The appeal to emotion fallacy occurs when someone attempts to invoke an emotional response (pity, fear, anger, etc.) instead of using a valid or compelling argument. Almost all humans are affected by emotion, and that makes these appeals exceptionally common and effective (think “scare tactics”). However, they are flawed and dishonest because they don't actually address the issue. Appeals to emotion are often the basis for censorship and bigotry. (Other names include argumentum ad misericordiam, playing to emotions, appeal to pity, "E" for effort, noble effort, sob story)

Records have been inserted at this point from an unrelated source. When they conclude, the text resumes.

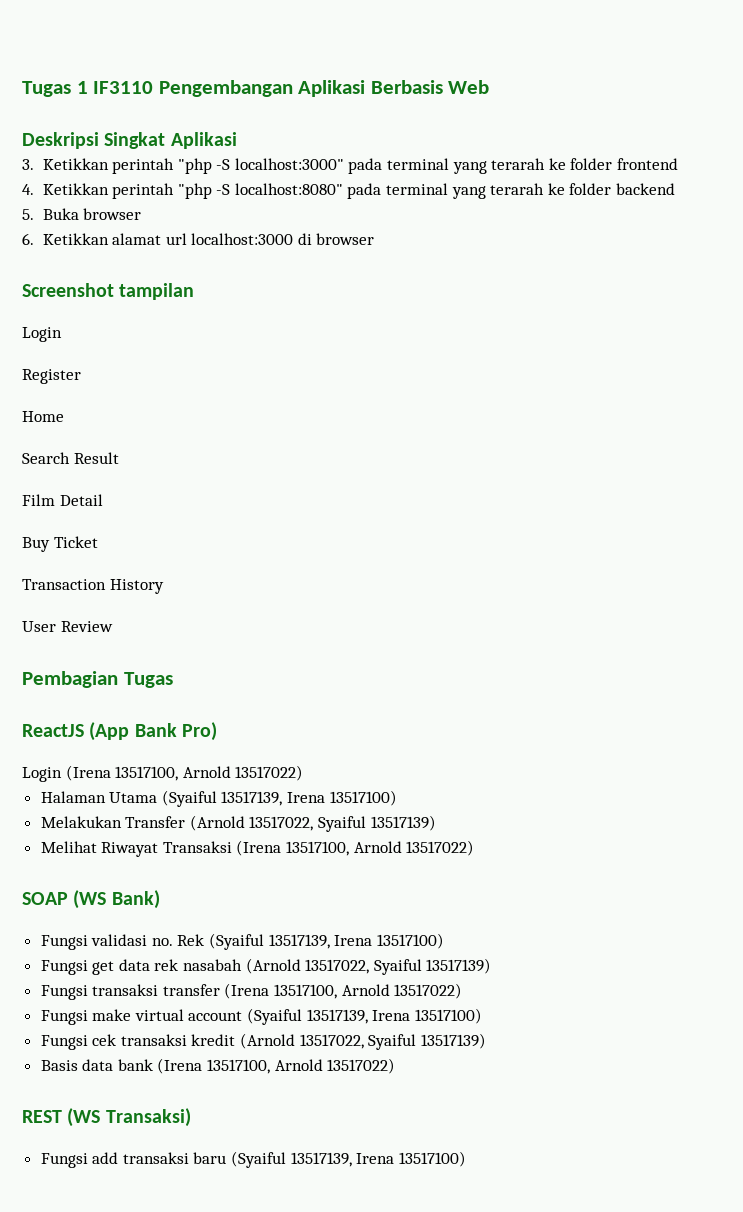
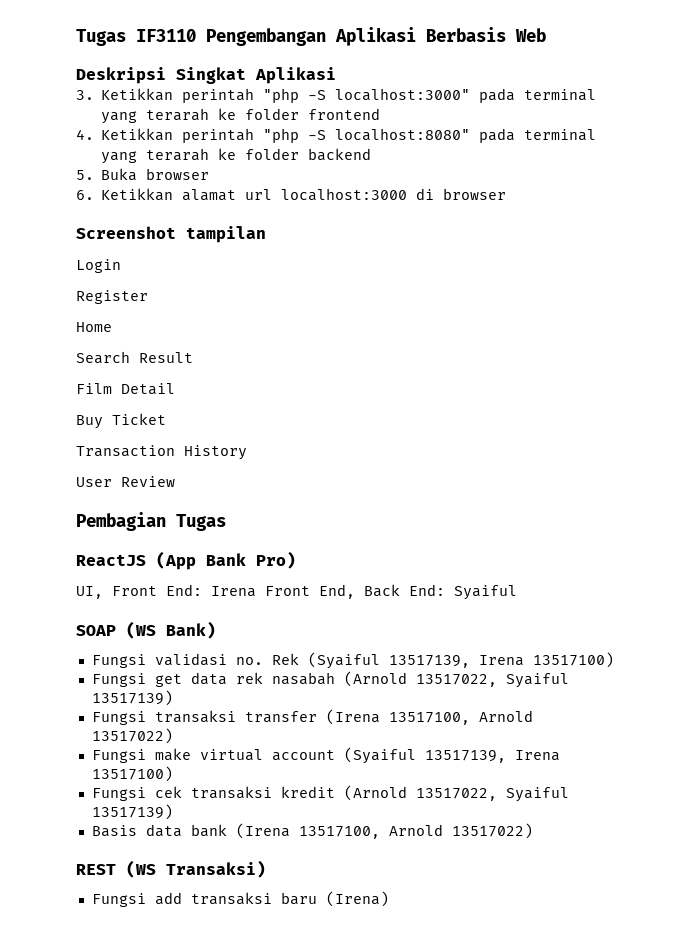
- Tugas 1 IF3110 Pengembangan Aplikasi Berbasis Web
+ Tugas IF3110 Pengembangan Aplikasi Berbasis Web
- Login (Irena 13517100, Arnold 13517022)
- Halaman Utama (Syaiful 13517139, Irena 13517100)
- Melakukan Transfer (Arnold 13517022, Syaiful 13517139)
- Melihat Riwayat Transaksi (Irena 13517100, Arnold 13517022)
+ UI, Front End: Irena Front End, Back End: Syaiful
- Fungsi add transaksi baru (Syaiful 13517139, Irena 13517100)
+ Fungsi add transaksi baru (Irena)

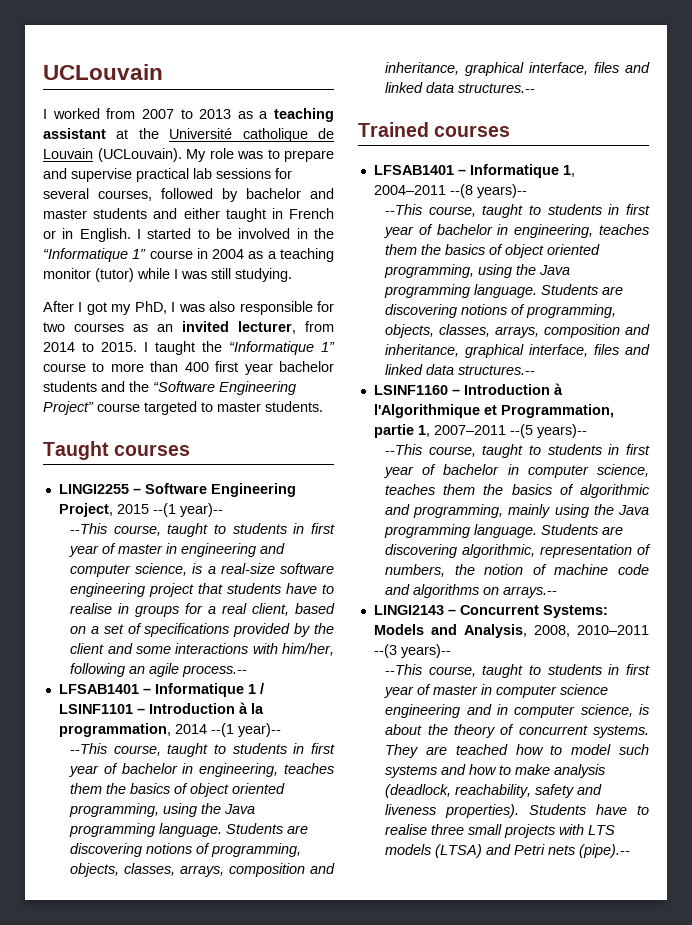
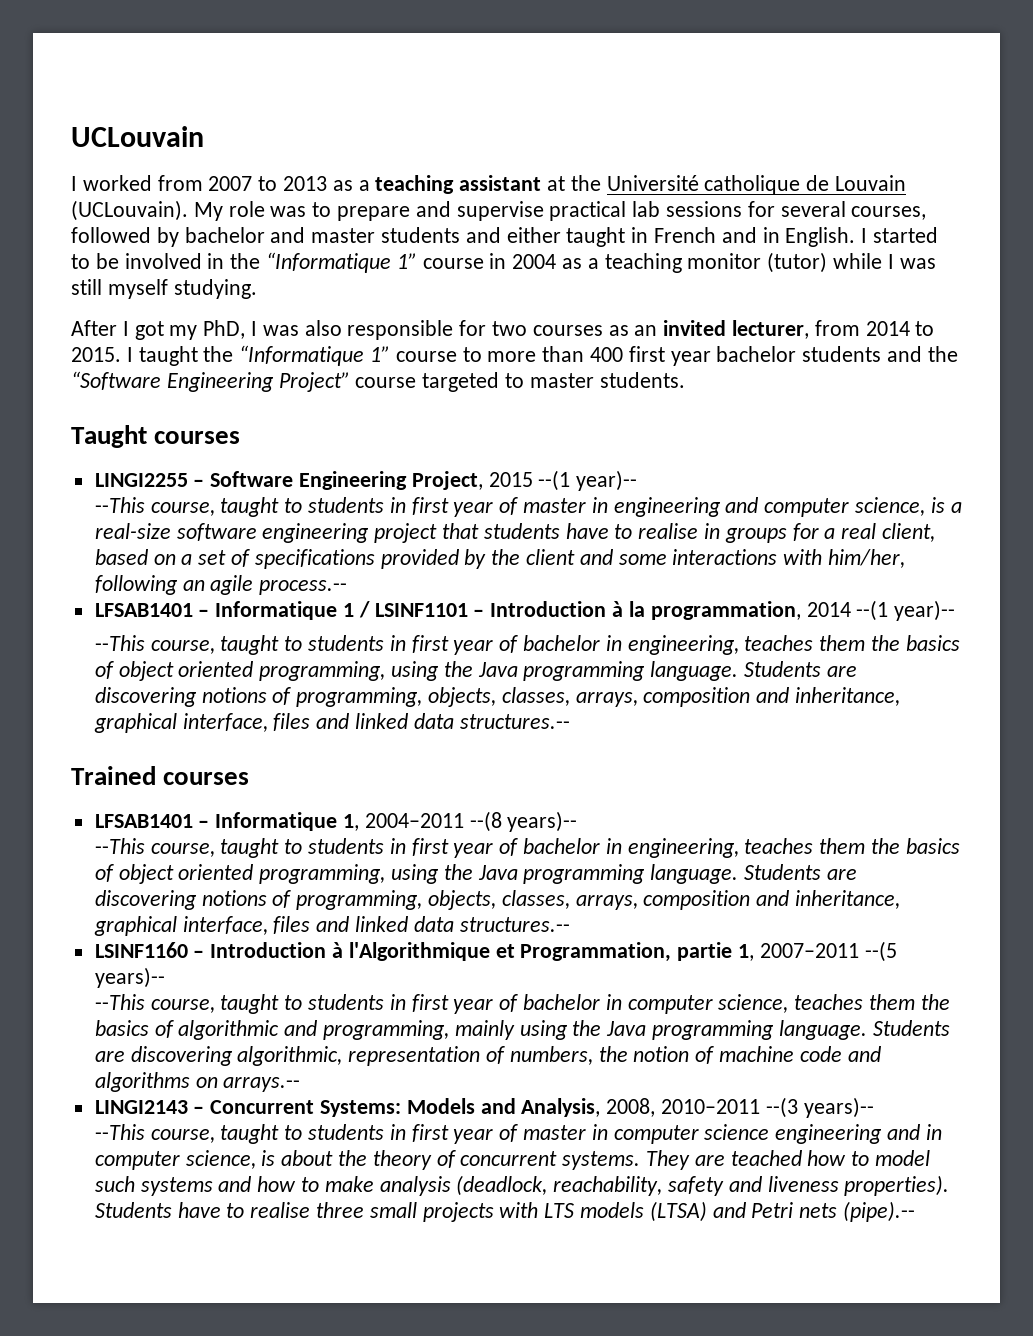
- My role was to prepare and supervise practical lab sessions for several courses, followed by bachelor and master students and either taught in French or in English.
+ My role was to prepare and supervise practical lab sessions for several courses, followed by bachelor and master students and either taught in French and in English.
- I started to be involved in the “Informatique 1” course in 2004 as a teaching monitor (tutor) while I was still studying.
+ I started to be involved in the “Informatique 1” course in 2004 as a teaching monitor (tutor) while I was still myself studying.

How it applies: If someone grows up thinking that accepting evolution means you will burn in hell or that you will automatically become an atheist, then their fear of hell will cause them to reject evolution, regardless of the evidence with which they are presented. (This is also a false dichotomy.)
Examples:
- A telephone company ad shows a small, sweet grandmother sitting patiently by the phone waiting for her loved ones to call.
- A peanut butter ad suggests that "Choosy mothers choose our brand of peanut butter."
- A political ad shows the candidate wearing a hard hat at the steel workers' company picnic and pitching horseshoes in her back yard.
- Any “Think of the Children” argument:
- "If you care about your children's success in school, and in fact if you care about your children's future at all, you will buy this set of encyclopedias."
- Luke didn't want to eat his sheep's brains with chopped liver and broccoli, but his father told him to think about the poor, starving children in a third world country who weren't fortunate enough to have any food at all.
- While showing a very expensive home to a young couple, the realtor says, "You owe it to yourself and your children to buy the very best."